Esse ano, a Política Nacional de Resíduos Sólidos – PNRS - completa 15 anos. Quinze anos em que a logística reversa deveria ter saído do papel para aliviar cidades, reduzir custos e criar novos mercados. Não aconteceu. O sistema que deveria aliviar cidades, reduzir desigualdades e criar mercados segue emperrado.
O resultado aparece no cotidiano: ruas tomadas por resíduos, aterros que crescem sem controle e orçamentos públicos drenados para enterrar materiais que poderiam gerar trabalho e renda. Mais do que uma questão ambiental, a logística reversa é social: fala de inclusão e de dignidade.
No fim, a logística reversa fala mais de gente do que de logística.

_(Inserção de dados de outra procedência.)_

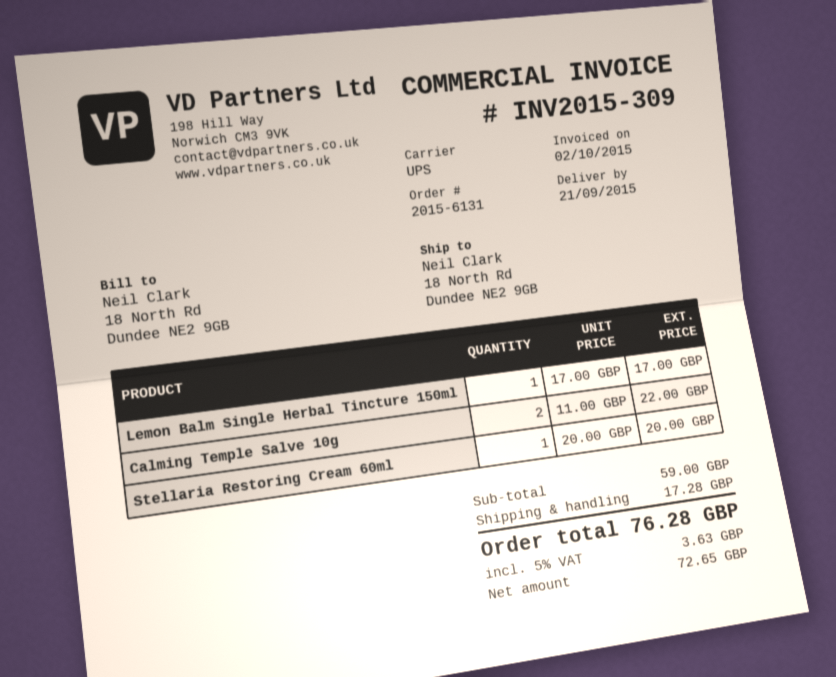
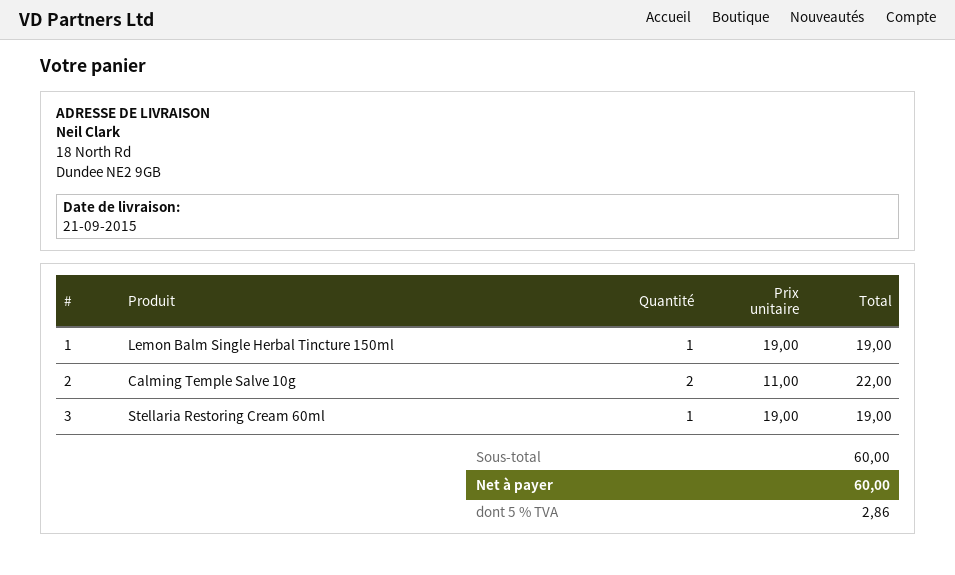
Lemon Balm Single Herbal Tincture 150ml: 1 x 17.00 = 17.00 -> 1 x 19.00 = 19.00
Stellaria Restoring Cream 60ml: 1 x 20.00 = 20.00 -> 1 x 19.00 = 19.00
subtotal: 59.00 -> 60.00
shipping: 17.28 -> none
tax: 5% = 3.63 -> 5% = 2.86
total: 76.28 -> 60.00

Quando a cadeia não funciona, não é apenas a prefeitura que gasta mais. É a desigualdade que se aprofunda. O esforço de separar resíduos em casa raramente encontra destino adequado, e o que poderia virar insumo vai para o aterro ou lixões. Nesse processo, perde-se a chance de integrar trabalhadores informais de forma estruturada, de gerar renda e reduzir pressões sobre a saúde pública. Resultado: prefeituras gastam mais, empresas desperdiçam valor e milhares de pessoas seguem à margem, privadas de um papel reconhecido na economia.
A dimensão da iniquidade solidifica disparidades no acesso a direitos básicos, ou seja, à própria dignidade humana, criando uma lacuna social. Essa lacuna cobra um preço alto. Para as cidades, significa ampliar a sobrecarga sobre sistemas de limpeza urbana, elevar gastos que poderiam estar em saúde e educação, conviver com aterros próximos da saturação e lidar com impactos ambientais diretos, como enchentes agravadas pelo descarte irregular.
Para as empresas, significa carregar um passivo silencioso e estrutural que corrói margens, compromete a gestão e se impõe como barreira concreta tanto à implantação de práticas ESG quanto à sua integração na estratégia. Ao mesmo tempo, representa o desperdício de insumos que poderiam gerar novos produtos, fortalecer a atratividade financeira e ampliar modelos circulares com impacto direto no desenvolvimento econômico local.
O resultado da soma entre cidades e empresas molda a economia como um sistema que aceita a criação de passivos a partir dos resíduos, perpetua cadeias ineficientes e adia a construção de cidades mais resilientes e inclusivas. Enquanto a logística reversa não se traduzir em prática, seguimos perdendo a oportunidade de fazer do pós-consumo um vetor de desenvolvimento e de transformação de realidades.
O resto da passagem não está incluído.